The three examples towards the top of the diagram correspond to the second, fourth, and sixth lines in the above table. The three examples toward the bottom are similar, but have $\lVert\beta\rVert\leq\lVert\alpha\rVert$. We can see that if we project any of the examples onto $\alpha$, the projection is a half-integral multiple of $\alpha$. Conversely, projecting $\alpha$ onto any of the examples gives a half-integral multiple of that vector.

So we can say a lot about how any two vectors in $\Phi$ are related if they aren’t parallel or orthogonal. The question now is how we can pick a whole collection of vectors so that each pair relates to each other in one of these very particular ways.

January 28, 2010 Posted by | Geometry, Root Systems | 5 Comments

## Irreducible Root Systems

Given a root system $\Phi$ in an inner product space $U$ we may be able to partition it into two collections $\Phi=\Psi\uplus\Psi'$ so that each root in $\Psi$ is orthogonal to every root in $\Psi'$ and vice versa.

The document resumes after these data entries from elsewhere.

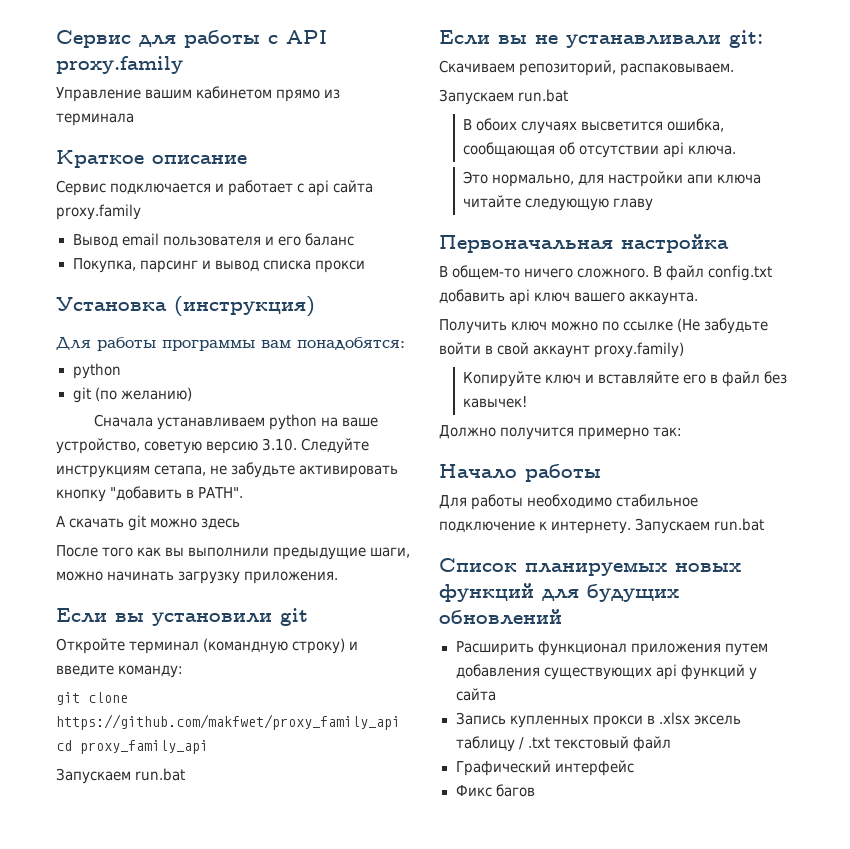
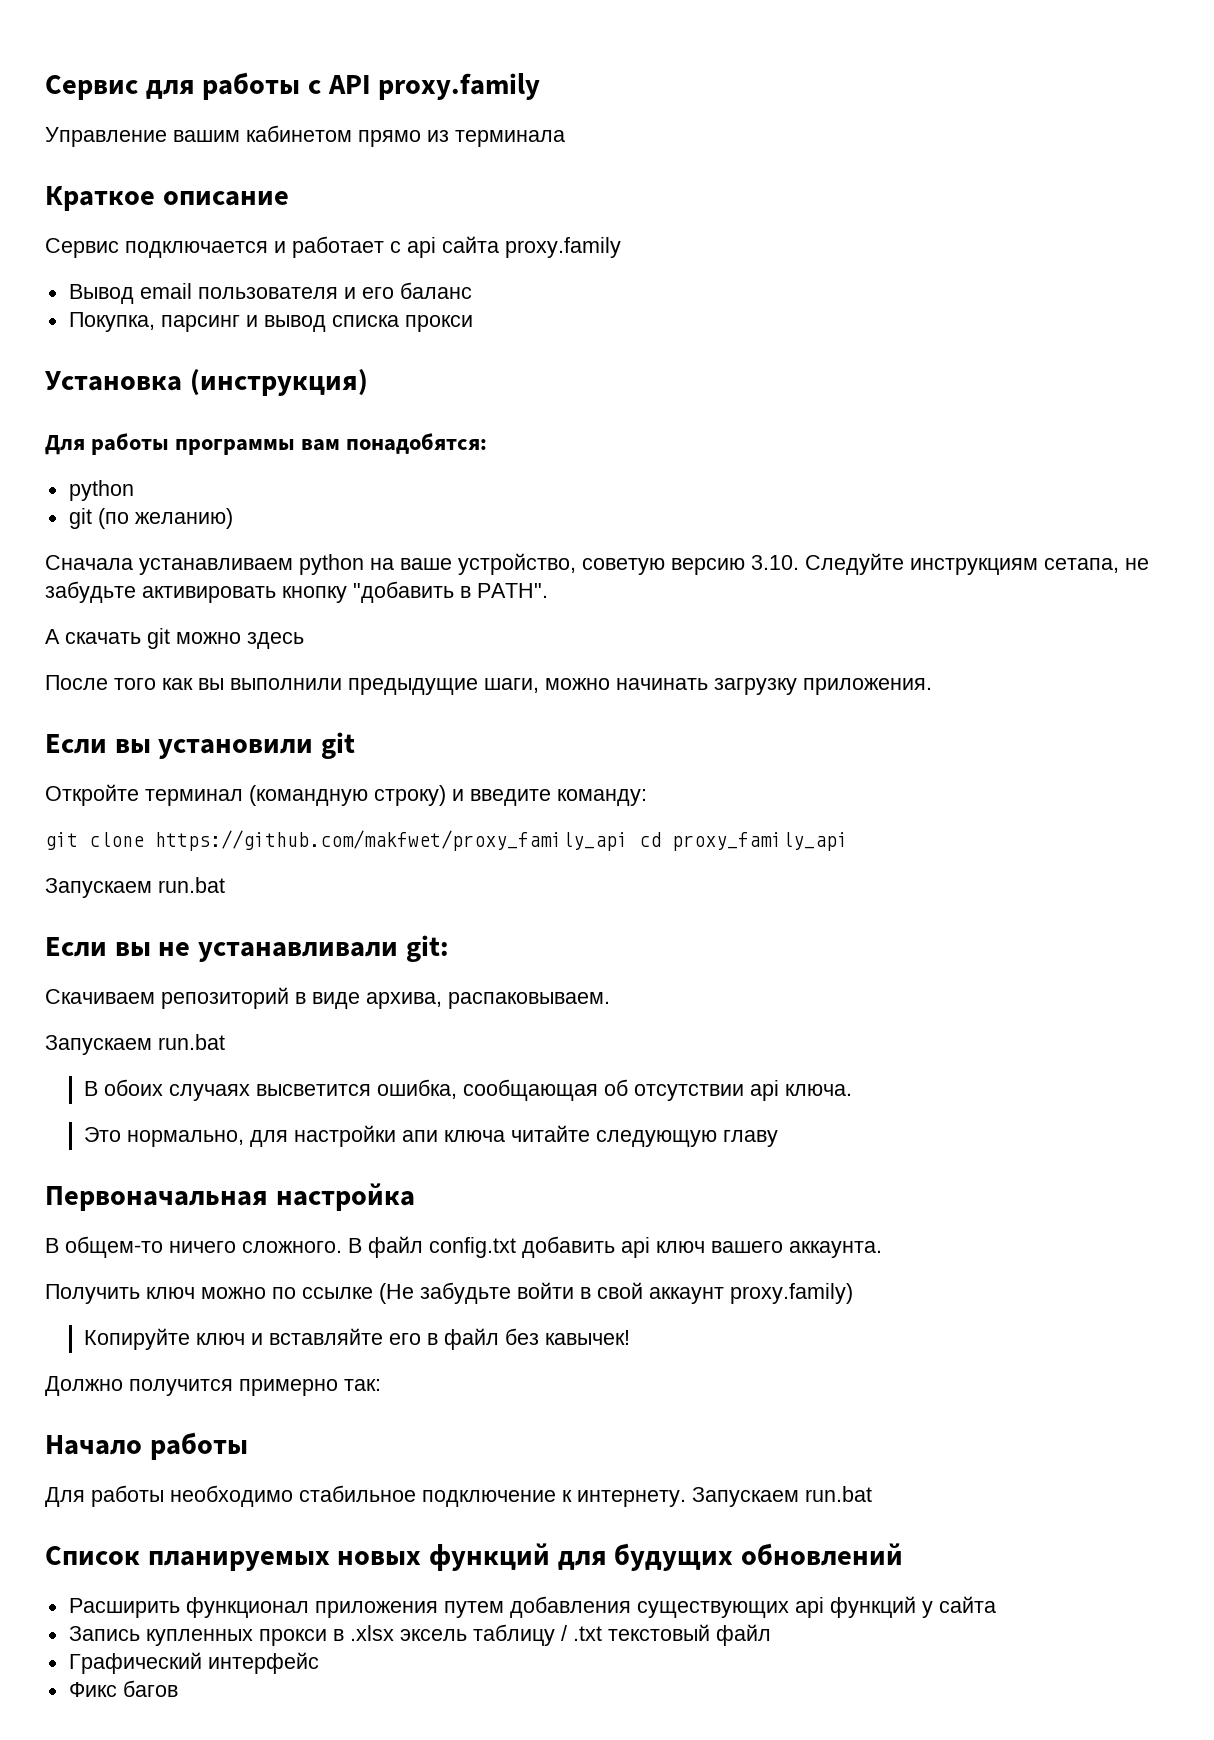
- Скачиваем репозиторий, распаковываем.
+ Скачиваем репозиторий в виде архива, распаковываем.

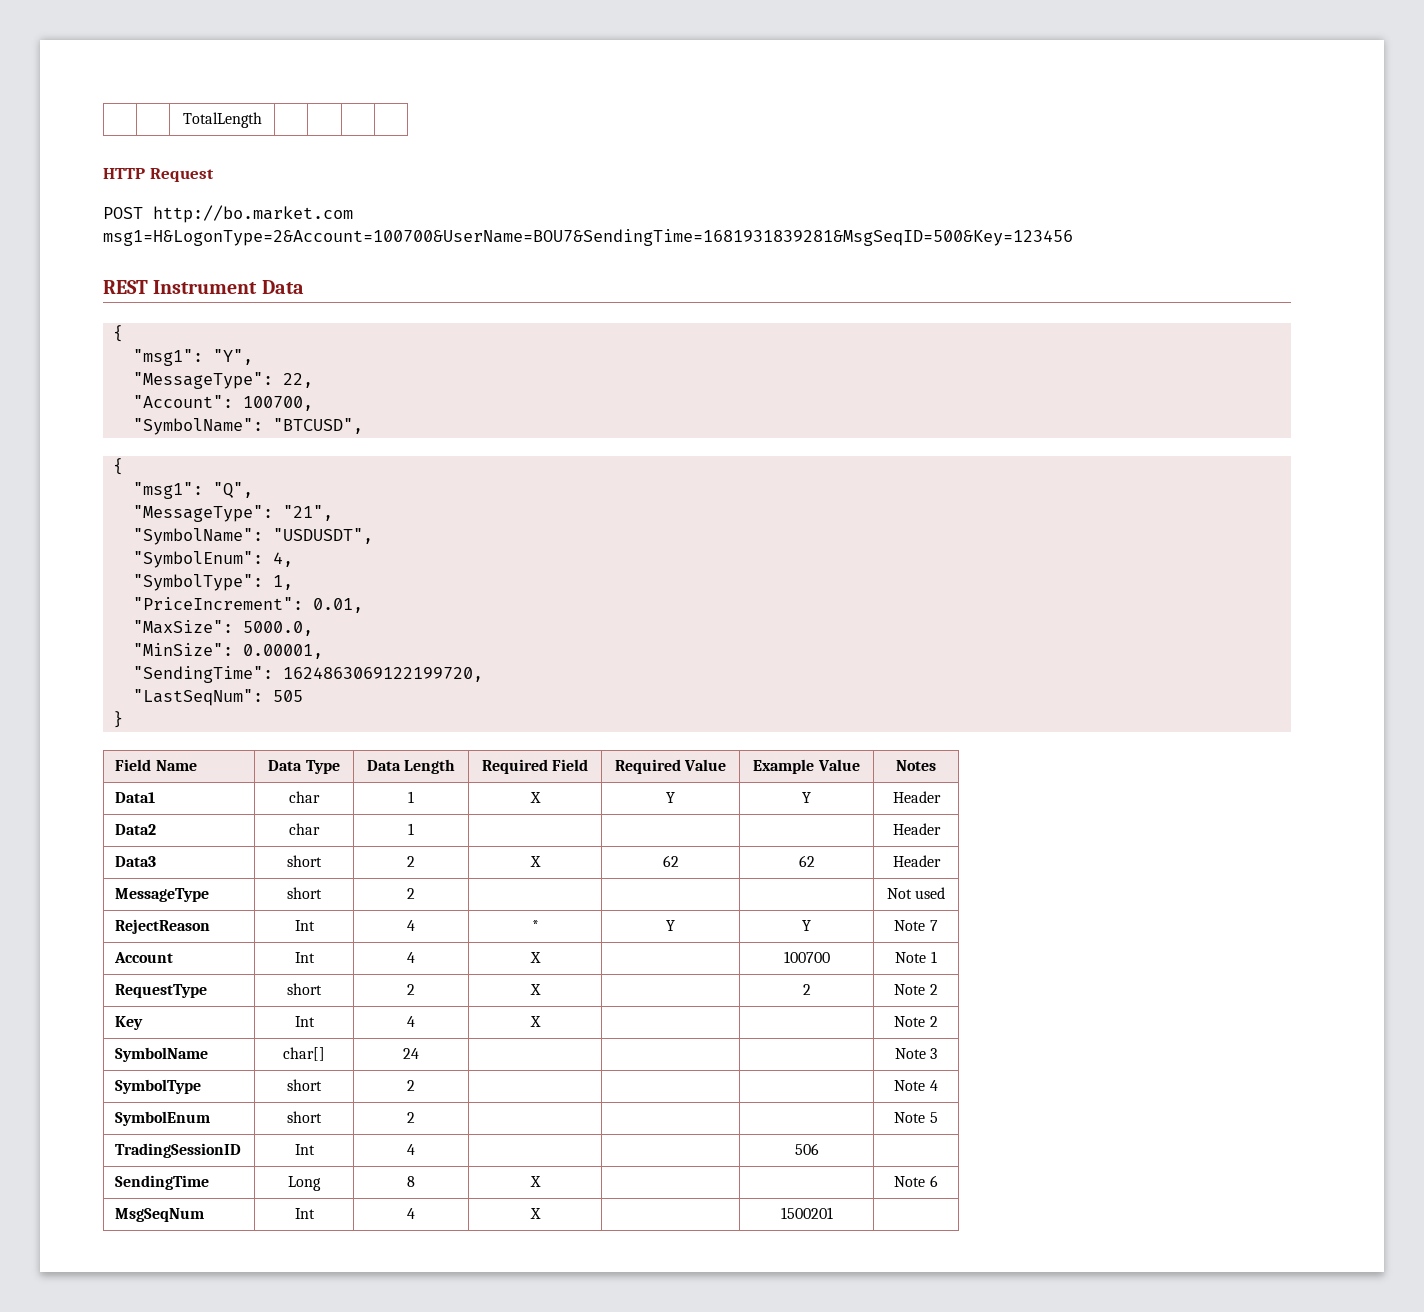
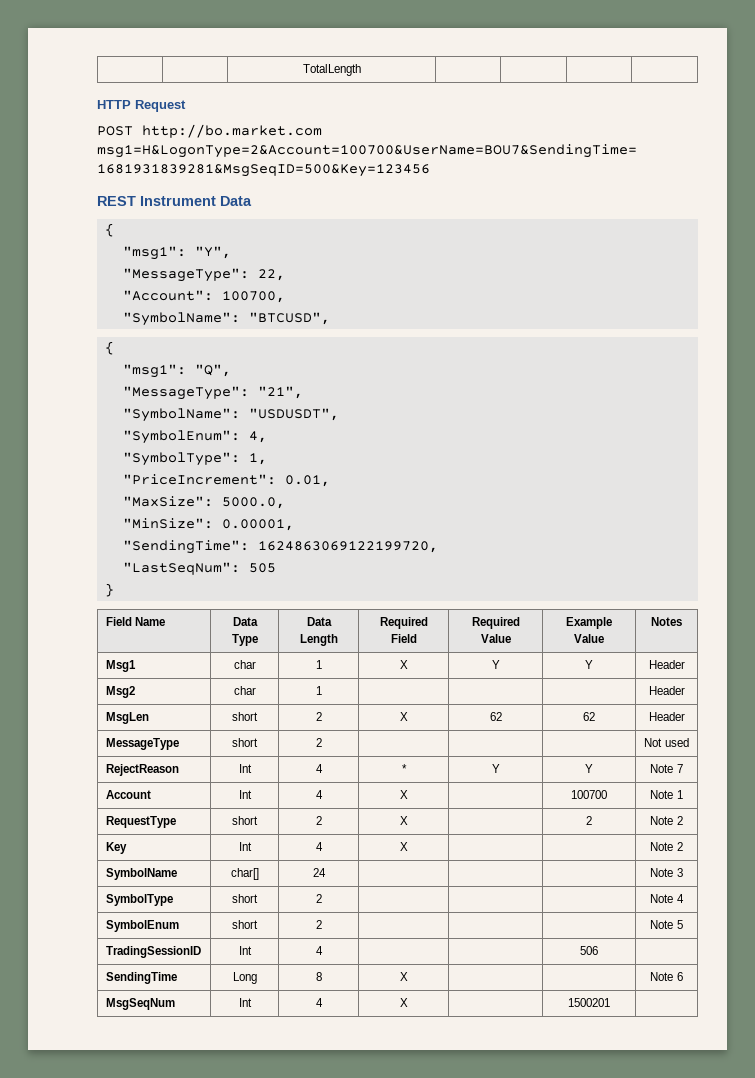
- Data1 | char | 1 | X | Y | Y | Header
+ Msg1 | char | 1 | X | Y | Y | Header
- Data2 | char | 1 | | | | Header
+ Msg2 | char | 1 | | | | Header
- Data3 | short | 2 | X | 62 | 62 | Header
+ MsgLen | short | 2 | X | 62 | 62 | Header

In this case, the subspace $V$ spanned by $\Psi$ and the subspace $V'$ spanned by $\Psi'$ are orthogonal to each other, and together they span the whole of $U$. Thus we can write $U=V\oplus V'$, and thus $\Phi$ is the coproduct $\Psi\amalg\Psi'$.

In this situation, we say that $\Phi$ is a “reducible” root system. On the other hand, if there is no way of writing $\Phi$ as the coproduct of two other root systems we say it’s “irreducible”. We will show that every root system is the coproduct of a finite number of irreducible root systems in a unique way (up to reordering the irreducibles).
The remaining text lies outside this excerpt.